The United Nations' refugee chief Filippo Grandi has said that many strikes on Lebanon violated international humanitarian law, in reference to Israel's bombardment of large parts of the country.
"Unfortunately, many instances of violations of international humanitarian law (IHL) in the way the air strikes are conducted that have destroyed or damaged civilian infrastructure, have killed civilians, have impacted humanitarian operations," he told media in Beirut on Sunday.
Grandi was in Lebanon as it struggles to cope with the displacement of more than 1.2 million people as a result of intense Israeli bombardment.
He said the World Health Organization briefed him "about egregious violations of IHL in respect of health facilities in particular that have been impacted in various locations of Lebanon".
'Stop this carnage'
Israel has launched massive air strikes on Lebanon against what it calls Hezbollah targets, killing more than 1,200 people and injuring 3,400 others since September 23.

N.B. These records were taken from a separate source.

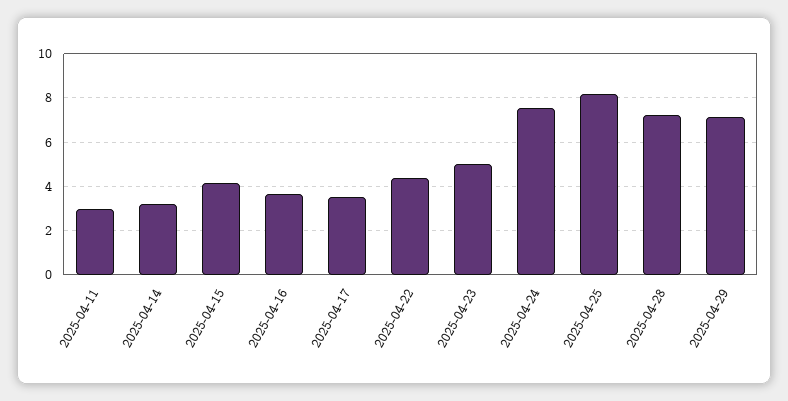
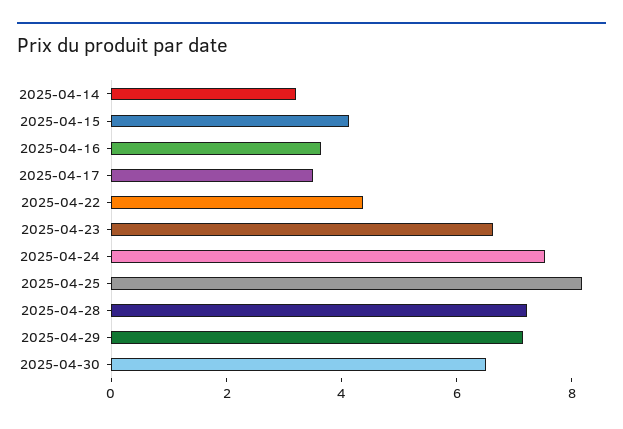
2025-04-11: 3 -> none
2025-04-23: 5 -> 6.5
2025-04-30: none -> 6.5

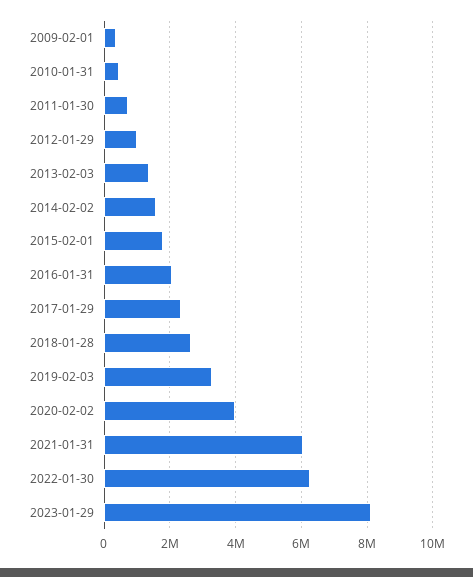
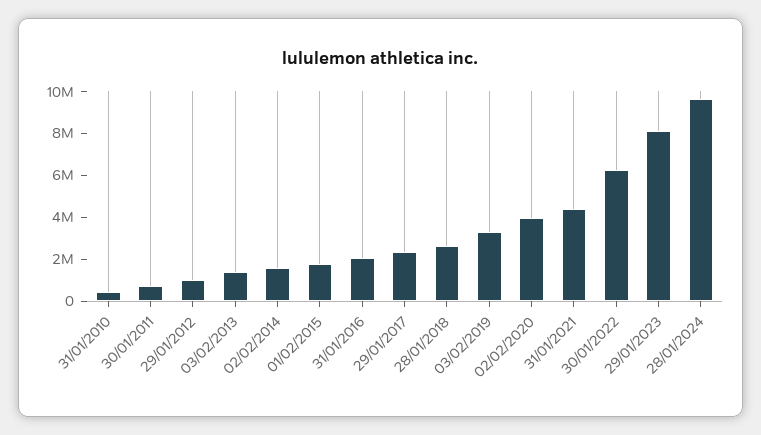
2009-02-01: 400000 -> none
2021-01-31: 6000000 -> 4500000
28/01/2024: none -> 9500000

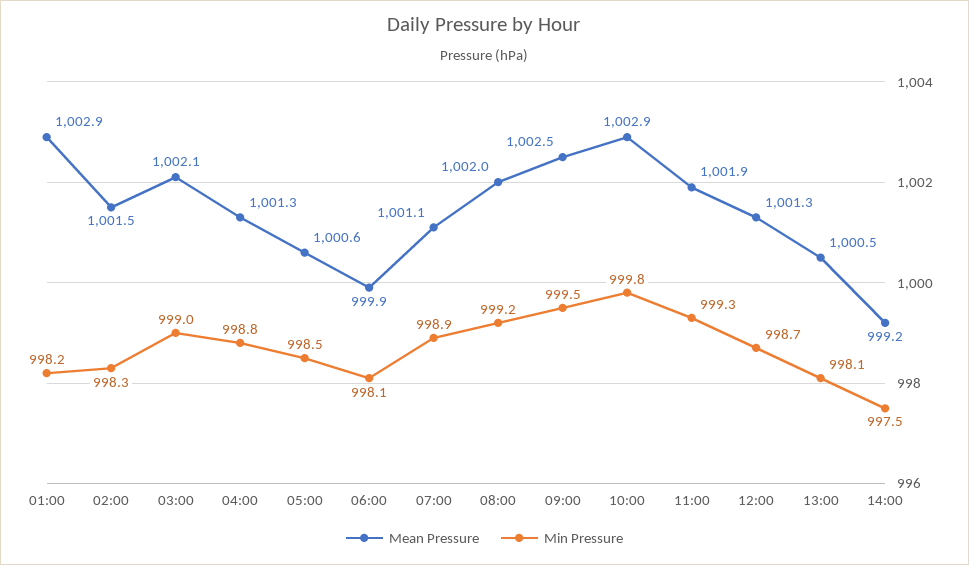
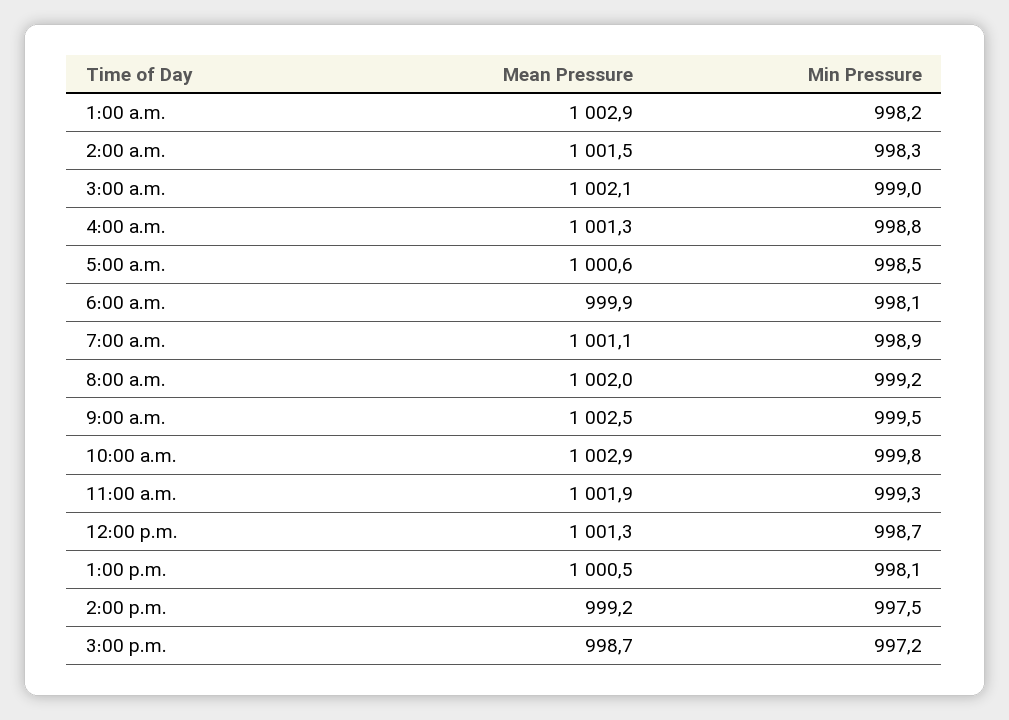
Mean Pressure, 3:00 p.m.: none -> 998.7
Min Pressure, 3:00 p.m.: none -> 997.2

Tel Aviv also started a ground invasion of southern Lebanon on October 1.
The brutal military campaign was an escalation in a yearlong conflict between Israel and Hezbollah since the start of Tel Aviv’s brutal offensive on Gaza that has killed nearly 41,900 people, mostly women and children, since a Hamas attack last year.
At least 2,036 people have since been killed, over 9,500 injured, and 1.2 million others displaced, according to Lebanese authorities.
The international community has warned that Israeli attacks in Lebanon could escalate the Gaza conflict into a wider regional war.
Grandi said all parties to the conflict and those with influence on them should "stop this carnage that is happening both in Gaza and in Lebanon today".
The fighting has led some 220,000 people to cross the Lebanese border with Syria, 70 percent of whom are Syrians and 30 percent Lebanese, Grandi said, saying these were conservative estimates.
Israel's bombardment of the main border crossing with Syria at Masnaa on Friday was "a huge obstacle", to those flows of people continuing, he said.
Many of the Syrians leaving Lebanon had sought refuge and fled war and a security crackdown after the onset of the Syrian civil war in 2011.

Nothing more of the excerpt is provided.